The Front Bottoms are another in an increasingly large group of minimalist indie rock duos. They’re known for their primarily acoustic instrumentation, folksy lyrics and abstemious production.
However, their eighth album, “You Are Who You Hang Out With,” seems to point in a different direction.
Rather than shedding the aspects that define their sound, the band seems to be gradually folding elements into the performance and production that might have previously sounded out of place. Despite a lack of experience, this is done rather well for the most part, easing the listener into the new sounds so the shift isn’t so abrupt.
The album begins with “Emotional,” a track that takes some unexpected cues from hyperpop. It starts in classic fashion with unison acoustic and electric guitar strumming, but then a heavily autotuned vocal line enters.
The effect continues into the verse giving the vocals a computerized quality that contrasts with the folk punk instrumentation and arrangement. It isn’t omnipresent, but it’s a strange choice that may not sit right with some listeners.

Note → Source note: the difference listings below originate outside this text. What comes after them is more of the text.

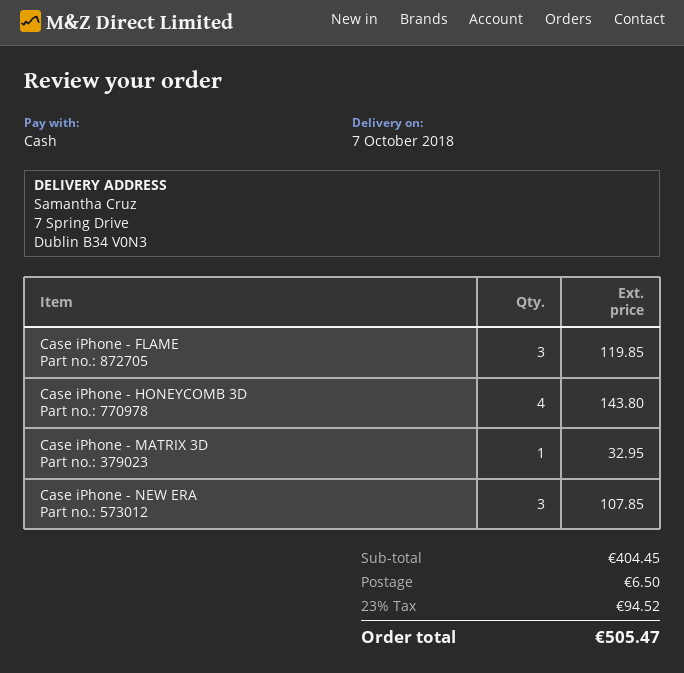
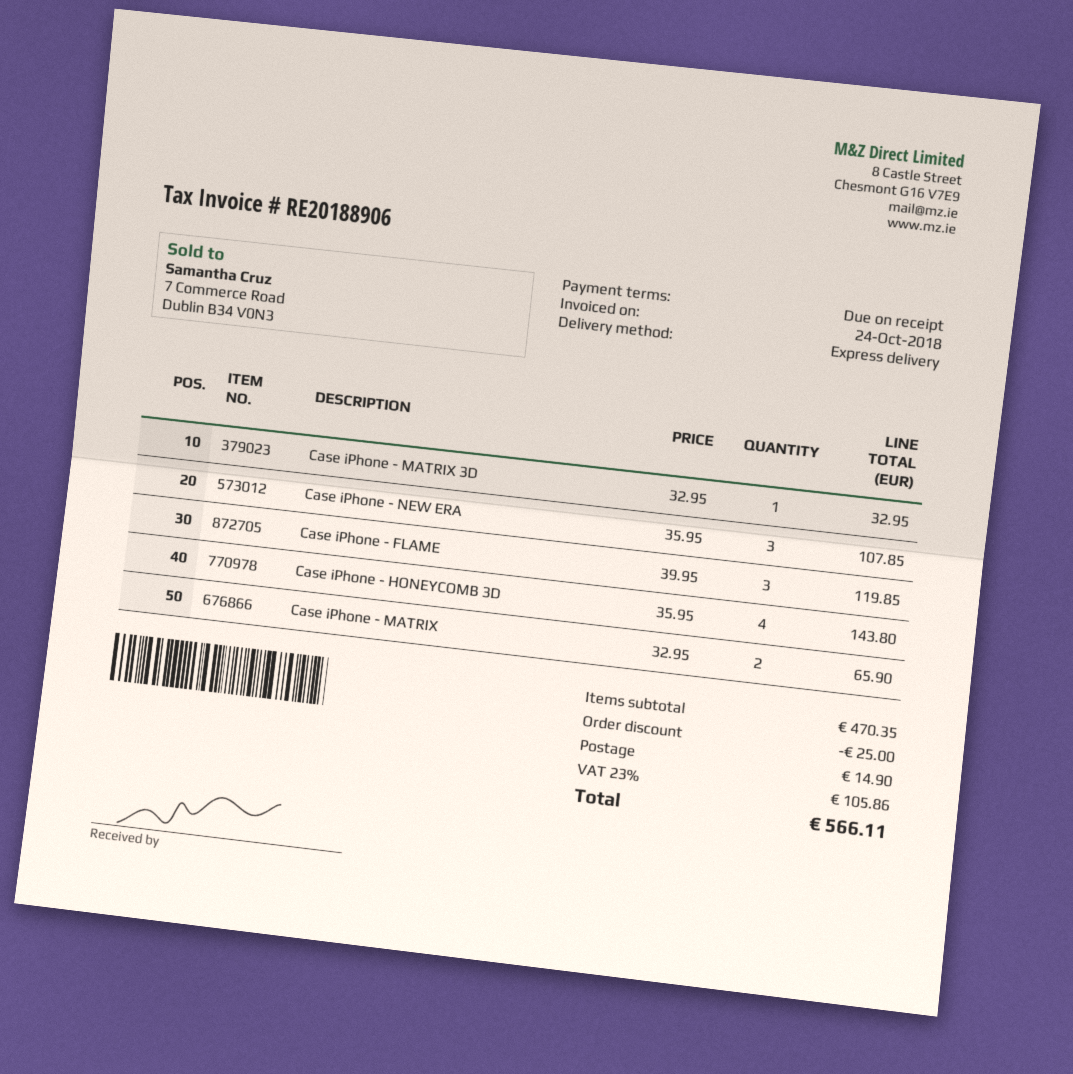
Case iPhone - MATRIX: none -> 2 for 65.90
subtotal: 404.45 -> 470.35
discount: none -> 25.00
shipping: 6.50 -> 14.90
tax: 23% = 94.52 -> 23% = 105.86
total: 505.47 -> 566.11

The following tracks show something of a return to form, with a predominant folk-rock sound, but there’s a thread of the uncharacteristic that can be heard in places throughout. It’s not common, but it’s there.
Take “Clear Path” for example. For the most part, it seems like a typical Front Bottoms composition, albeit with a bit more emphasis on groove. But in the buildup to the chorus, a synth line can be heard in the background which continues faintly through the chorus.
Or “Paris,” which sees a brief return of the autotune amid a texture built on an acoustic guitar ostinato. It’s pushed further to the forefront later when everything drops out except for a synth drone and builds back up beginning with the vocal.
There’s a parallel, more prominent thread of generally more forceful compositions in “You Are Who You Hang Out With.” The band certainly has their fair share of energetic and busy material, but they’re generally associated more with their softer-spoken work.
“Brick” adopts a heavy punk rock sound with distortion aplenty and consistent quarter note piano chords. Lead singer Brian Sella’s voice sounds rather out of place here from the perspective of his previous work, but it has a certain breathless, pleading quality that fits well with the early 2000s emo sound this song evokes.
It ends with “Finding your way home,” a slow, quiet track that builds up throughout. It features a lofi synth line at the beginning with the early drums under the same crackle. By the halfway point, it has built into a quite busy backdrop with several guitar and synth lines interweaving with drums and strings.
“You Are Who You Hang Out With” is largely more intense than much of The Front Bottoms’ most well-known music and takes some steps out of the band’s comfort zone. Dedicated fans of the understated indie rock sound of years past may be somewhat disappointed, but the difference certainly isn’t night and day.